[Entries taken from a collection]
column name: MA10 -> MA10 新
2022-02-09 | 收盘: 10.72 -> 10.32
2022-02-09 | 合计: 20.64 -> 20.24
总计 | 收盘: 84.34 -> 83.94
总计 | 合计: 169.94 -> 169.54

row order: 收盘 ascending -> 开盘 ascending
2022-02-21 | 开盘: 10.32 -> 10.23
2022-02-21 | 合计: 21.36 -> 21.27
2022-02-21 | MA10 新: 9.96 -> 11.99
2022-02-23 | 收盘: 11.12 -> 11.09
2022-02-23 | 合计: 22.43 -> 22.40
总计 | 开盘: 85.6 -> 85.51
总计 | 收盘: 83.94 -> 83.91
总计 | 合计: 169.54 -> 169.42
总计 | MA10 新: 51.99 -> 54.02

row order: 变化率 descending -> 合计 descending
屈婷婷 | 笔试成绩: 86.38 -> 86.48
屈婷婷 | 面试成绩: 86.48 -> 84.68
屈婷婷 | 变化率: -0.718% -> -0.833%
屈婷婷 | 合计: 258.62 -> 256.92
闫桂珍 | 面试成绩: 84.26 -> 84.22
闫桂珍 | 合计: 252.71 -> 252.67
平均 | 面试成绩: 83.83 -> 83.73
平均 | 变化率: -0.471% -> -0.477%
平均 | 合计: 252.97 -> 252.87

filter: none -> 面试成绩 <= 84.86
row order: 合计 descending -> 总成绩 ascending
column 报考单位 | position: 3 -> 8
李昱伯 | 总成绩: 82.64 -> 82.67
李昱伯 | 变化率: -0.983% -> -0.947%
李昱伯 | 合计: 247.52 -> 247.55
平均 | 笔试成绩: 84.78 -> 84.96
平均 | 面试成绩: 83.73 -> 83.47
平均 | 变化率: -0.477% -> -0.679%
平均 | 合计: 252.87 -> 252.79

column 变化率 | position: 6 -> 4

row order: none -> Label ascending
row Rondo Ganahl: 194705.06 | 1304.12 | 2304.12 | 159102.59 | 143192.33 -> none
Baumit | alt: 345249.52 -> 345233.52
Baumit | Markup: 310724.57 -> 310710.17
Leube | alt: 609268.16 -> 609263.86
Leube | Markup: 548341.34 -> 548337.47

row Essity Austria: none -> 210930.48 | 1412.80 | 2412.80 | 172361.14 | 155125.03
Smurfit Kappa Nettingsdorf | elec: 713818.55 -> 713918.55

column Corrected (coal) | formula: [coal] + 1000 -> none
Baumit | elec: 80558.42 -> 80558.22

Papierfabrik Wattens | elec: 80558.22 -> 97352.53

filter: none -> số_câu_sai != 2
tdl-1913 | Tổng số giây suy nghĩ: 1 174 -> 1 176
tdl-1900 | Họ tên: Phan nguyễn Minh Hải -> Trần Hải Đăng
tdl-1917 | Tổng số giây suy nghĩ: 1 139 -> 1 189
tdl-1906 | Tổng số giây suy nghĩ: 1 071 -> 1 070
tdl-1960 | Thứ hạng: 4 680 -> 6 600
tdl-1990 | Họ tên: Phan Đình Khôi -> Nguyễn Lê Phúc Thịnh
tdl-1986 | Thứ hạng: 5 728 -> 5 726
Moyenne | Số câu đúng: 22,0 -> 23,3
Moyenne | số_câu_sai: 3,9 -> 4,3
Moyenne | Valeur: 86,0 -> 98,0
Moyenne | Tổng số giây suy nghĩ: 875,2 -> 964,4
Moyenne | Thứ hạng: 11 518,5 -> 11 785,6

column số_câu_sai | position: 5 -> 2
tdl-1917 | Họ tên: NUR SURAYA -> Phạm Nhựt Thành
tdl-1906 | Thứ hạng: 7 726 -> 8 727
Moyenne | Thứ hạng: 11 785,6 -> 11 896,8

_REQUIRED ACTION_: Look through the entries above, find each line containing "none", and copy it.

_ANSWER_:
filter: none -> 面试成绩 <= 84.86
row order: none -> Label ascending
row Rondo Ganahl: 194705.06 | 1304.12 | 2304.12 | 159102.59 | 143192.33 -> none
row Essity Austria: none -> 210930.48 | 1412.80 | 2412.80 | 172361.14 | 155125.03
column Corrected (coal) | formula: [coal] + 1000 -> none
filter: none -> số_câu_sai != 2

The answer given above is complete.